WHAT TO DO: State the number of lines that hold "shipping" in the records below, with no other words.

RAW DATA:
+ + +

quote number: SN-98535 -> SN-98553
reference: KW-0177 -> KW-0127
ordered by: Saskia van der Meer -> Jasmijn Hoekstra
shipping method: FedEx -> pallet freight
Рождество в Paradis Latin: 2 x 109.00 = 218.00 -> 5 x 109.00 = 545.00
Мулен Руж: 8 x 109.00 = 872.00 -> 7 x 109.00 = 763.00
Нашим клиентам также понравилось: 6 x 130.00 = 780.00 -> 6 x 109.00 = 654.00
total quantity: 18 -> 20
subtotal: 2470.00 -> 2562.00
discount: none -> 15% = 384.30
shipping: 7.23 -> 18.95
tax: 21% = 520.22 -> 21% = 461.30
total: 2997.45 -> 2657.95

+ + +

SOLUTION FOR THIS TASK: 2